5 Quelques variantes en pratique
Outre ces quatre modèles principaux, ces dernières années ont émergé plusieurs variantes utilisant de nouvelles technologies, toutes déjà jugées en pratique judiciaire.
Premièrement, des plateformes de type “bourse clone” ou “plateforme de suivi de contrats” qui, sous prétexte de partenariat ou de commissions de trading, établissent des hiérarchies, en prélevant des frais sur les sous-traitants et leurs sous-traitants, sans réelle rentabilité. Ces plateformes ferment souvent suite à des attaques de hackers.
Deuxièmement, des projets prétendant faire du “gestion financière sur la chaîne”, où les utilisateurs transfèrent des monnaies principales vers des contrats intelligents, qui conservent des droits d’administrateur, permettant aux promoteurs de retirer des fonds à tout moment. La difficulté d’enquête est accrue car tout se passe sur la chaîne, sans serveur central.
Troisièmement, des structures hiérarchiques déguisées en construction de nœuds de blockchain ou en gouvernance DAO, où les gains sont directement liés au montant mis en gage par les sous-traitants, la “dividende de gouvernance” étant en réalité le capital des nouveaux entrants, avec une simple couche narrative technique.
6 Logique juridique de la reconnaissance
Quelle que soit la forme extérieure, pour que la cour qualifie une organisation ou une direction d’activité pyramidale, elle se concentre toujours sur trois questions : faut-il payer pour entrer, la rémunération dépend-elle du nombre de personnes, et le niveau hiérarchique atteint-il au moins trois niveaux avec plus de trente personnes ?
Ce qui détermine la qualification, ce n’est pas le nom du projet ou la technologie utilisée, mais d’où viennent les gains, comment sont calculées les récompenses, et où va finalement l’argent.
Cependant, cette logique n’est pas toujours rigide en pratique.
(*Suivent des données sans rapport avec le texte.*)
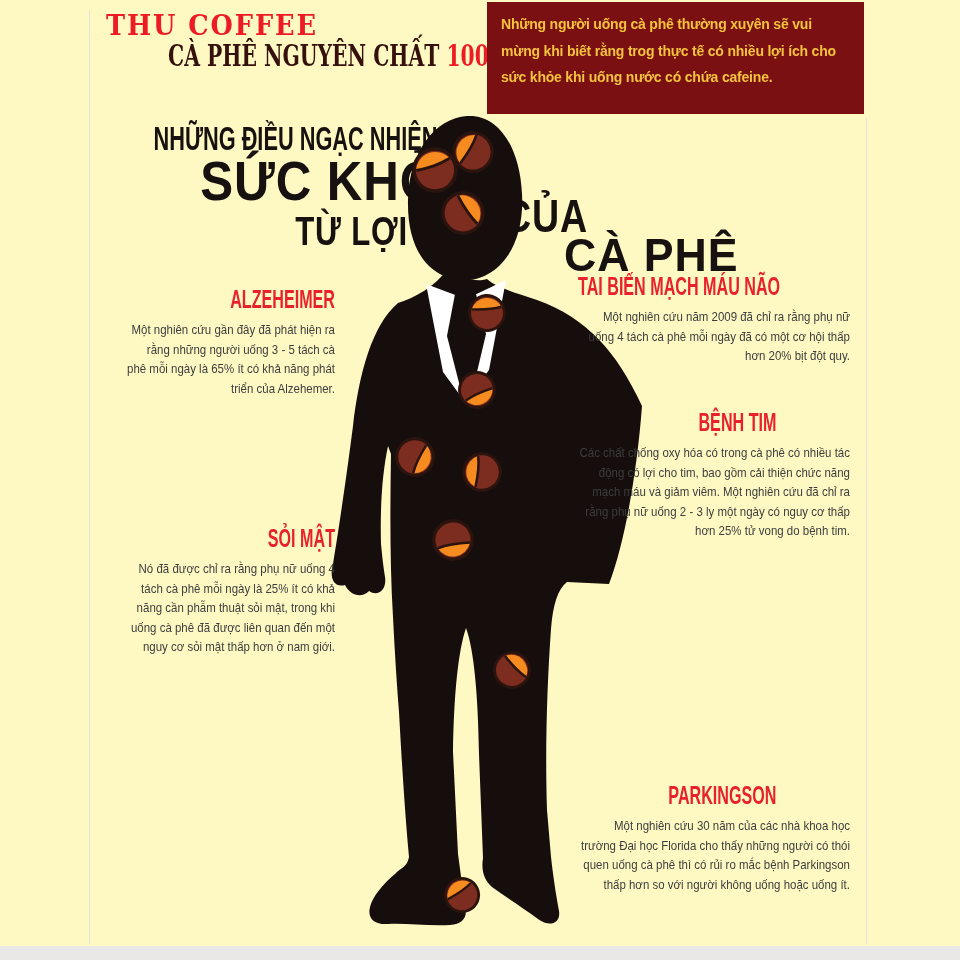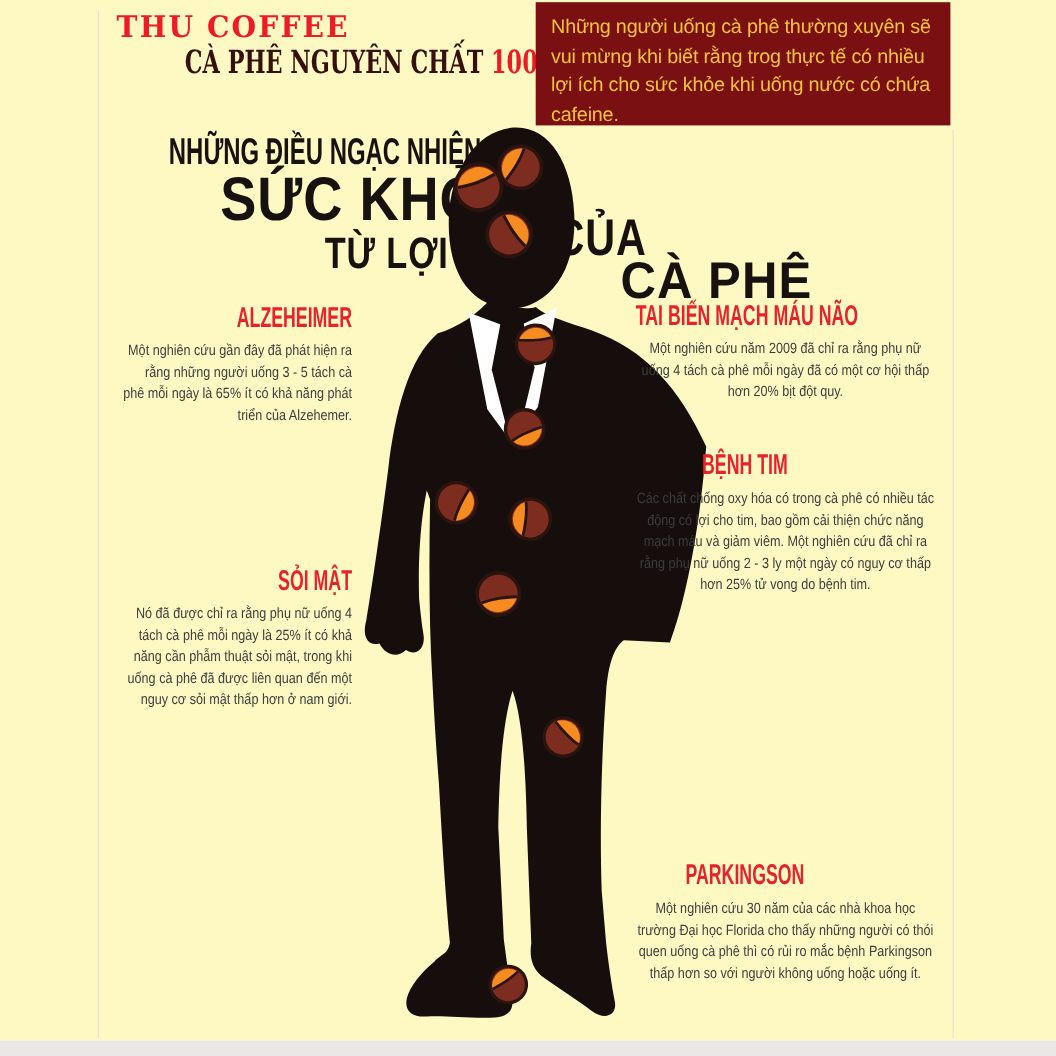--- a/index.html
+++ b/index.html
@@ -18,7 +18,7 @@
   
   .intro-box{position:absolute;left:487px;top:2px;width:377px;height:112px;background:#7b1013;
       box-sizing:border-box;padding:9px 14px;}
-  .intro-box p{margin:0;color:#f4c33d;font-weight:400;font-size:18px;line-height:26.5px;
+  .intro-box p{margin:0;color:#f4c33d;font-weight:700;font-size:14px;line-height:26.5px;
       letter-spacing:-.2px;}
 
   

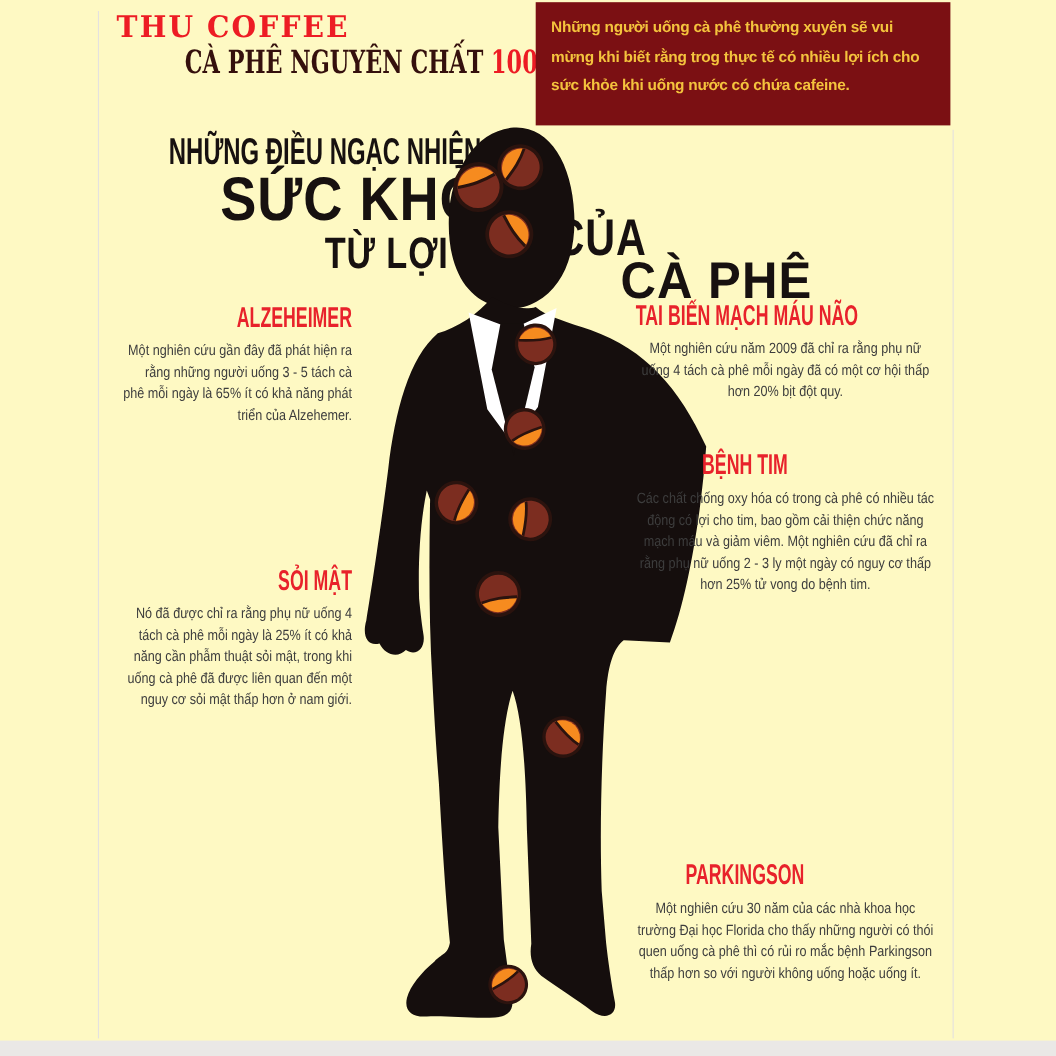--- a/index.html
+++ b/index.html
@@ -40,7 +40,7 @@
   .sec{position:absolute;}
   .sec h2{margin:0;font-size:26px;line-height:28px;font-weight:700;color:#e8222b;white-space:nowrap;}
   .sec p{margin:7px 0 0 0;font-size:13.5px;line-height:19.5px;color:#3d3d3d;}
-  .sec-l{left:75px;width:245px;text-align:right;}
+  .sec-l{left:90px;width:245px;text-align:right;margin-top:11px;}
   .sec-l h2{transform:scaleX(.62);transform-origin:100% 50%;}
   .sec-l p{transform:scaleX(.85);transform-origin:100% 0;}
   .sec-r{left:578px;width:320px;text-align:center;}

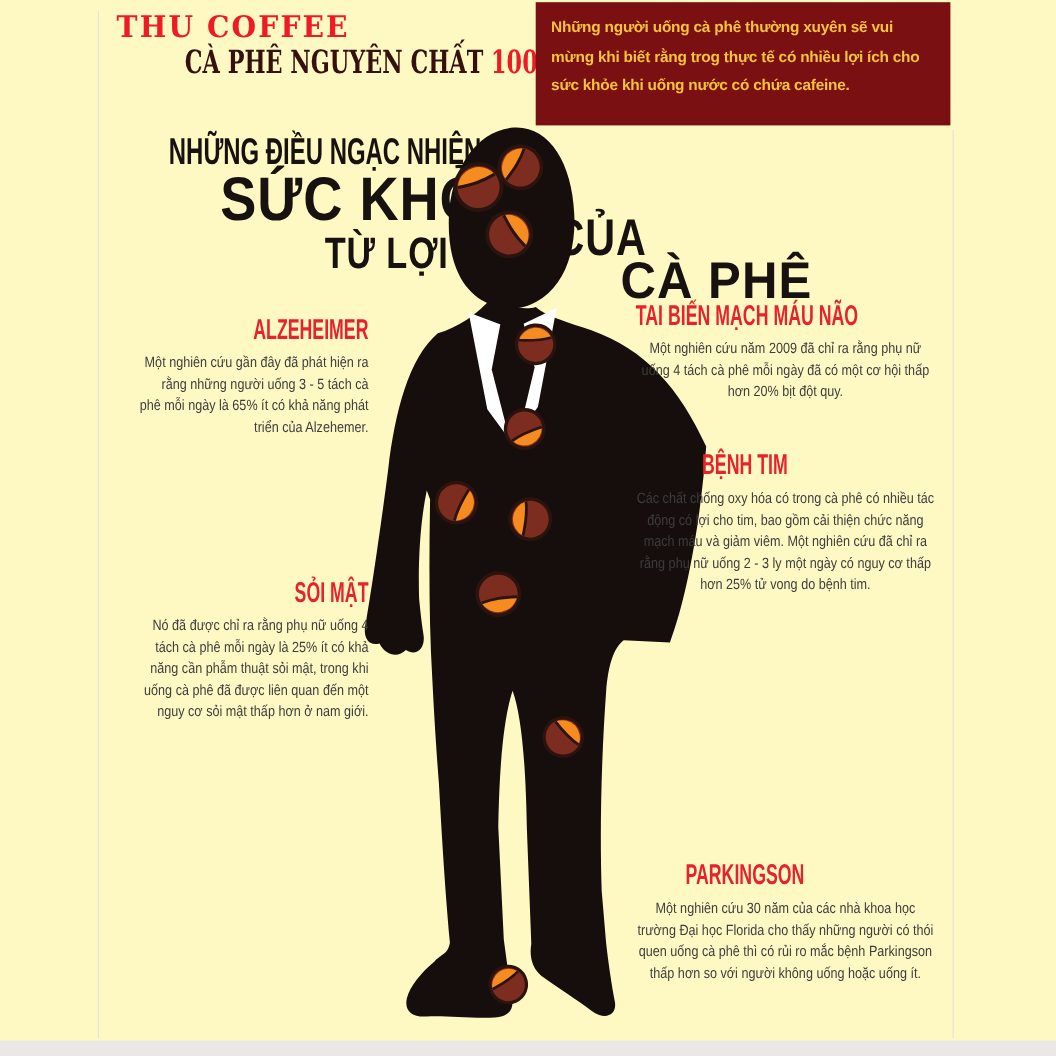--- a/index.html
+++ b/index.html
@@ -43,7 +43,7 @@
   .sec-l{left:90px;width:245px;text-align:right;margin-top:11px;}
   .sec-l h2{transform:scaleX(.62);transform-origin:100% 50%;}
   .sec-l p{transform:scaleX(.85);transform-origin:100% 0;}
-  .sec-r{left:578px;width:320px;text-align:center;}
+  .sec-r{left:578px;width:320px;text-align:right;}
   .sec-r h2{transform:scaleX(.62);transform-origin:0 50%;}
   .sec-r p{transform:scaleX(.85);transform-origin:0 0;}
Lorsqu’une autorité judiciaire rencontre un modèle Web3 peu familier, elle peut parfois qualifier à tort une affaire de pyramide simplement parce qu’elle voit “des récompenses de recommandation”, en sautant une étape d’analyse plus substantielle — étape que la défense peut justement exploiter.
Dans quels cas un projet de monnaie virtuelle ne doit-il pas être considéré comme une pyramide criminelle ? En l’absence de véritable scène de consommation, quelle marge d’appréciation reste-t-il ? Lorsqu’un projet comporte une double structure de gains statiques et dynamiques, comment la justice la décompose-t-elle, et comment la défense doit-elle répondre ?
Ces questions seront abordées une à une dans les articles suivants de cette série.